Capita, ad anarchiche e anarchici, di trovare compagne e compagni di lotta contro determinati obiettivi (il TAV, le coltivazioni transgeniche, lo sfruttamento lavorativo, il green pass, la guerra, il carcere…). Ma queste compagnie – più o meno durature, più o meno occasionali – quasi mai scalfiscono a fondo il loro sentimento di solitudine morale. Nel movimento contro il TAV non è mancato chi ha appoggiato elettoralmente i 5 Stelle, cioè uno dei partiti più manettari della storia di questo Paese, come la questione del 41 bis illustra abbondantemente. Nella campagna internazionale contro gli OGM, se pochi puntavano sull’azione diretta e sul sabotaggio di campi sperimentali e di laboratori di ricerca, i più chiedevano l’etichettatura dei prodotti geneticamente modificati. Nella resistenza allo sfruttamento ci sono stati, oltre ai blocchi e ai picchetti, anche sindacalisti che andavano in Prefettura a chiedere l’intervento istituzionale contro gli eccessi padronali. Nelle piazze contro il lasciapassare non pochi reclamavano una nuova Norimberga o il 41 bis per Draghi. Per una parte non proprio minuscola di coloro che si schierano contro le bombe della NATO, il potere russo è, se non un’alternativa da appoggiare, il male minore da non criticare. E anche ora, tra chi si mobilita in solidarietà con Alfredo e contro il 41 bis, ci sono componenti politiche che hanno appoggiato ieri l’altro la discriminazione sociale dei renitenti alla «vaccinazione» genetica.

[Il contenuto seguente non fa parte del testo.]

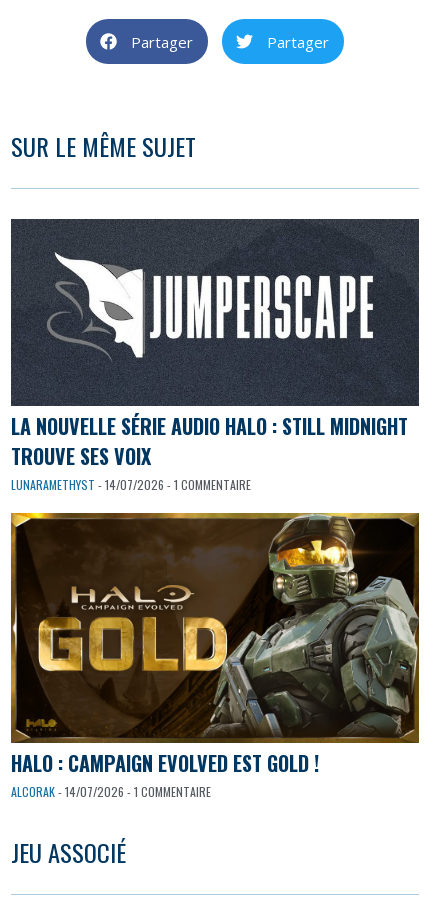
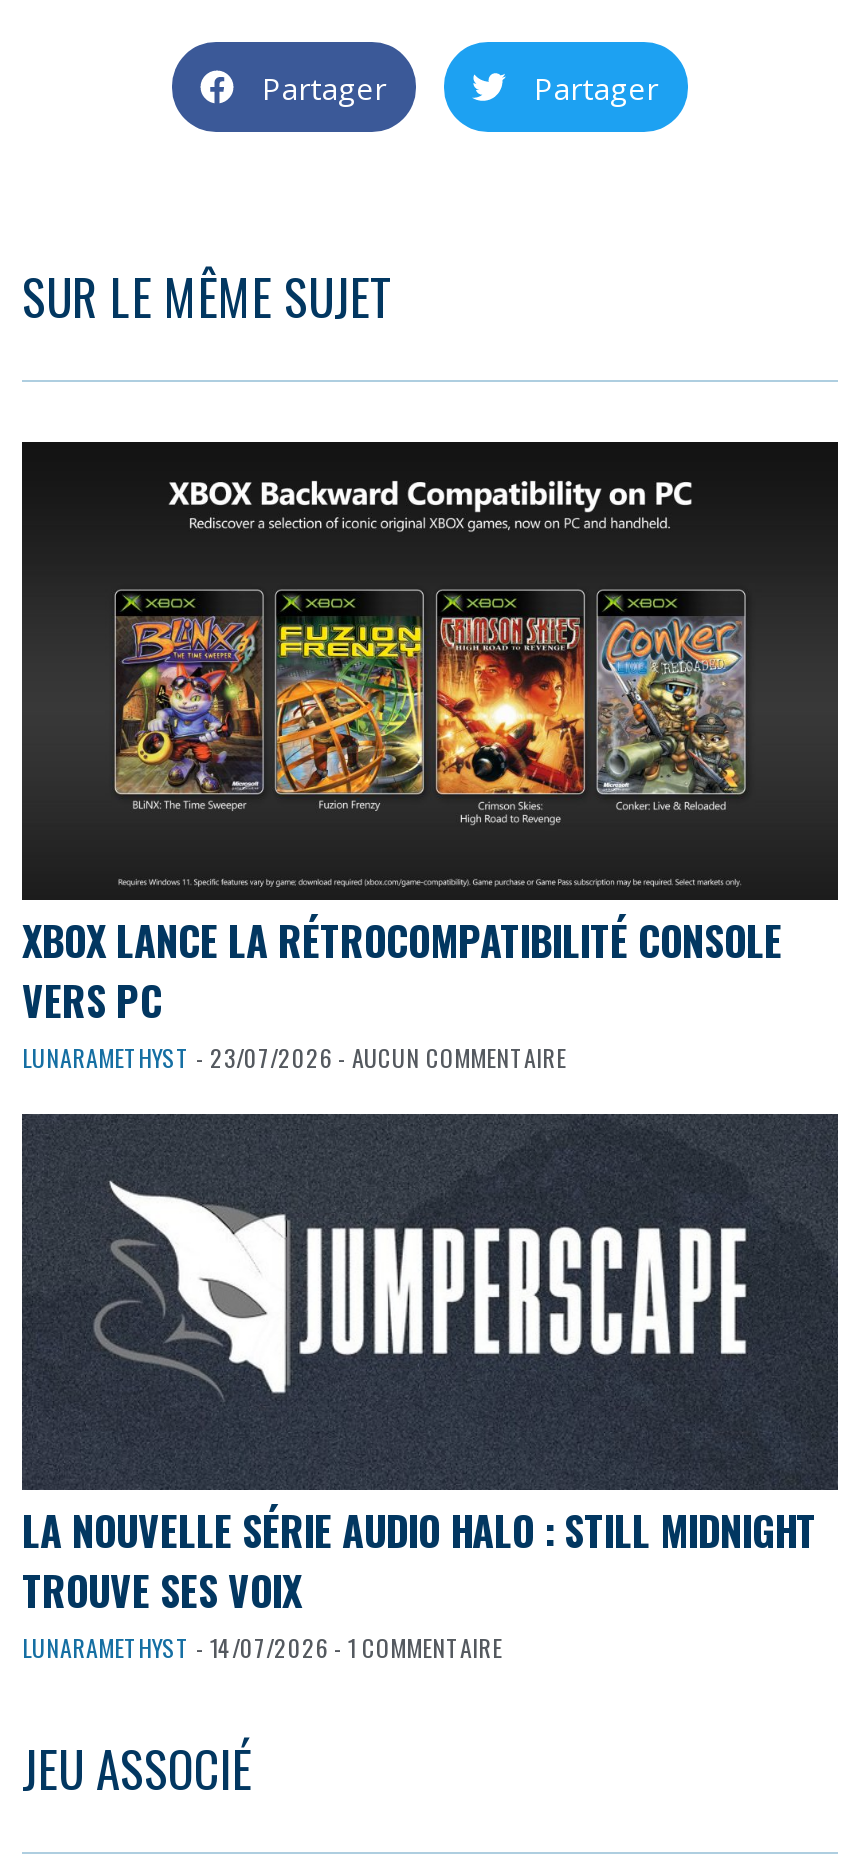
none -> [20,442,840,1075] [image] | XBOX LANCE LA RÉTROCOMPATIBILITÉ CONSOLE | VERS PC | LUNARAMETHYST - 23/07/2026 - AUCUN COMMENTAIRE
moved [11,219,418,493] -> [22,1114,836,1664]: [image] | LA NOUVELLE SÉRIE AUDIO HALO : STILL MIDNIGHT | TROUVE SES VOIX | LUNARAMETHYST - 14/07/2026 - 1 COMMENTAIRE
[10,512,420,800] [image] | HALO : CAMPAIGN EVOLVED EST GOLD ! | ALCORAK - 14/07/2026 - 1 COMMENTAIRE -> none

L’auspicio più profondo è che la battaglia contro il 41 bis – in cui un compagno si sta giocando letteralmente la vita – sferri un poderoso attacco sia al carcere sia al calco ch’esso ha scavato negli spiriti: il fine giustifica i mezzi.
«Perché la rivolta non ha mai affermato nel suo moto più puro se non l’esistenza di un limite, di una dignità e di una bellezza comune agli uomini».